Task to carry out: Write the records out again without change. Leave the pictures behind.

Dataset entries:
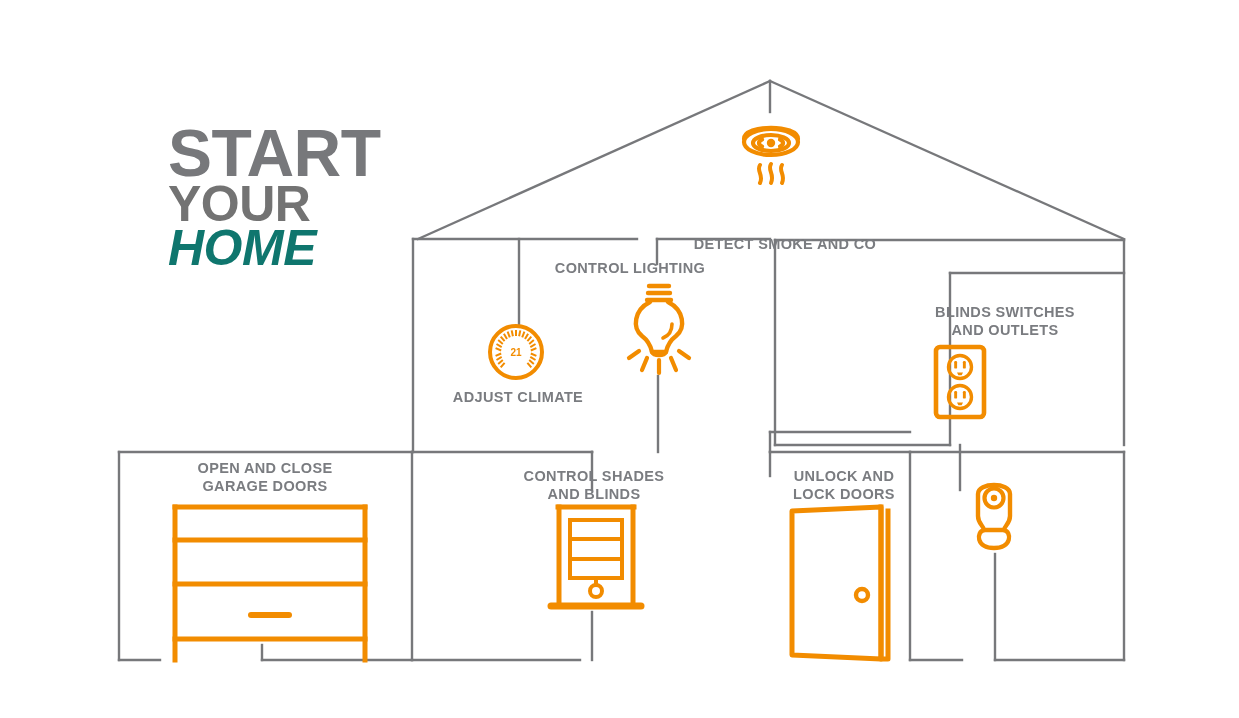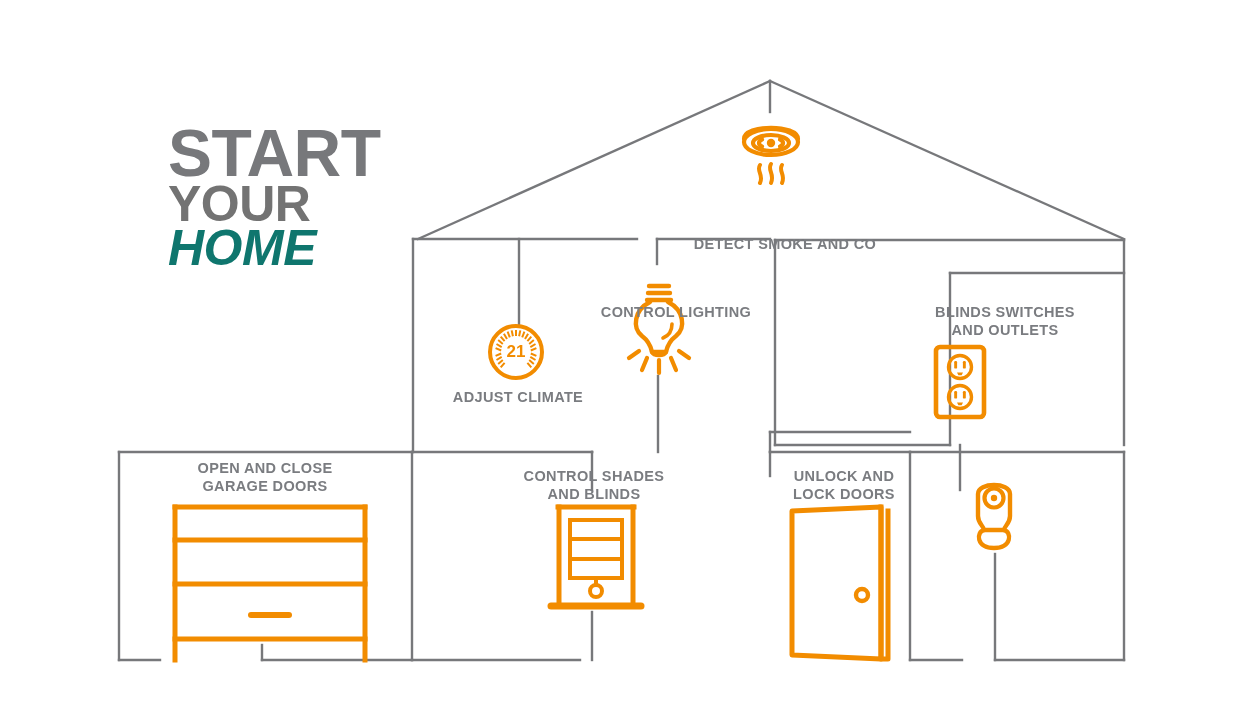--- a/index.html
+++ b/index.html
@@ -53,21 +53,21 @@
     position: absolute;
     font-size: 14.5px;
     font-weight: bold;
     color: #7A7C80;
     letter-spacing: 0.35px;
     line-height: 1.26;
     text-align: center;
     white-space: pre-line;
   }
   .lbl-smoke   { left: 635px;  top: 203px;  width: 300px; margin-top: 32px; }
-  .lbl-light   { left: 576px;  top: 259px;  width: 200px; margin-top: 44px; }
+  .lbl-light   { left: 530px;  top: 259px;  width: 200px; }
   .lbl-climate { left: 438px;  top: 388px;  width: 160px; }
   .lbl-outlets { left: 858px;  top: 303px;  width: 294px; }
   .lbl-garage  { left: 155px;  top: 459px;  width: 220px; }
   .lbl-blinds  { left: 498px;  top: 467px;  width: 192px; }
   .lbl-door    { left: 760px;  top: 467px;  width: 168px; }
   .lbl-camera  { left: 916px;  top: 564px;  width: 160px; }
 
   
   .icon {
     position: absolute;
@@ -83,21 +83,21 @@
   .icon svg { display: block; overflow: visible; }
   .thermo-num {
     position: absolute;
     left: 0;
     top: 0;
     width: 60px;
     height: 60px;
     display: flex;
     align-items: center;
     justify-content: center;
-    font-size: 17px;
+    font-size: 10px;
     font-weight: bold;
     color: #F28C00;
     letter-spacing: 0px;
   }
 </style>
 </head>
 <body>
 
 <div id="stage">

Task output:
--- a/index.html
+++ b/index.html
@@ -53,21 +53,21 @@
     position: absolute;
     font-size: 14.5px;
     font-weight: bold;
     color: #7A7C80;
     letter-spacing: 0.35px;
     line-height: 1.26;
     text-align: center;
     white-space: pre-line;
   }
   .lbl-smoke   { left: 635px;  top: 203px;  width: 300px; margin-top: 32px; }
-  .lbl-light   { left: 576px;  top: 259px;  width: 200px; margin-top: 44px; }
+  .lbl-light   { left: 530px;  top: 259px;  width: 200px; }
   .lbl-climate { left: 438px;  top: 388px;  width: 160px; }
   .lbl-outlets { left: 858px;  top: 303px;  width: 294px; }
   .lbl-garage  { left: 155px;  top: 459px;  width: 220px; }
   .lbl-blinds  { left: 498px;  top: 467px;  width: 192px; }
   .lbl-door    { left: 760px;  top: 467px;  width: 168px; }
   .lbl-camera  { left: 916px;  top: 564px;  width: 160px; }
 
   
   .icon {
     position: absolute;
@@ -83,21 +83,21 @@
   .icon svg { display: block; overflow: visible; }
   .thermo-num {
     position: absolute;
     left: 0;
     top: 0;
     width: 60px;
     height: 60px;
     display: flex;
     align-items: center;
     justify-content: center;
-    font-size: 17px;
+    font-size: 10px;
     font-weight: bold;
     color: #F28C00;
     letter-spacing: 0px;
   }
 </style>
 </head>
 <body>
 
 <div id="stage">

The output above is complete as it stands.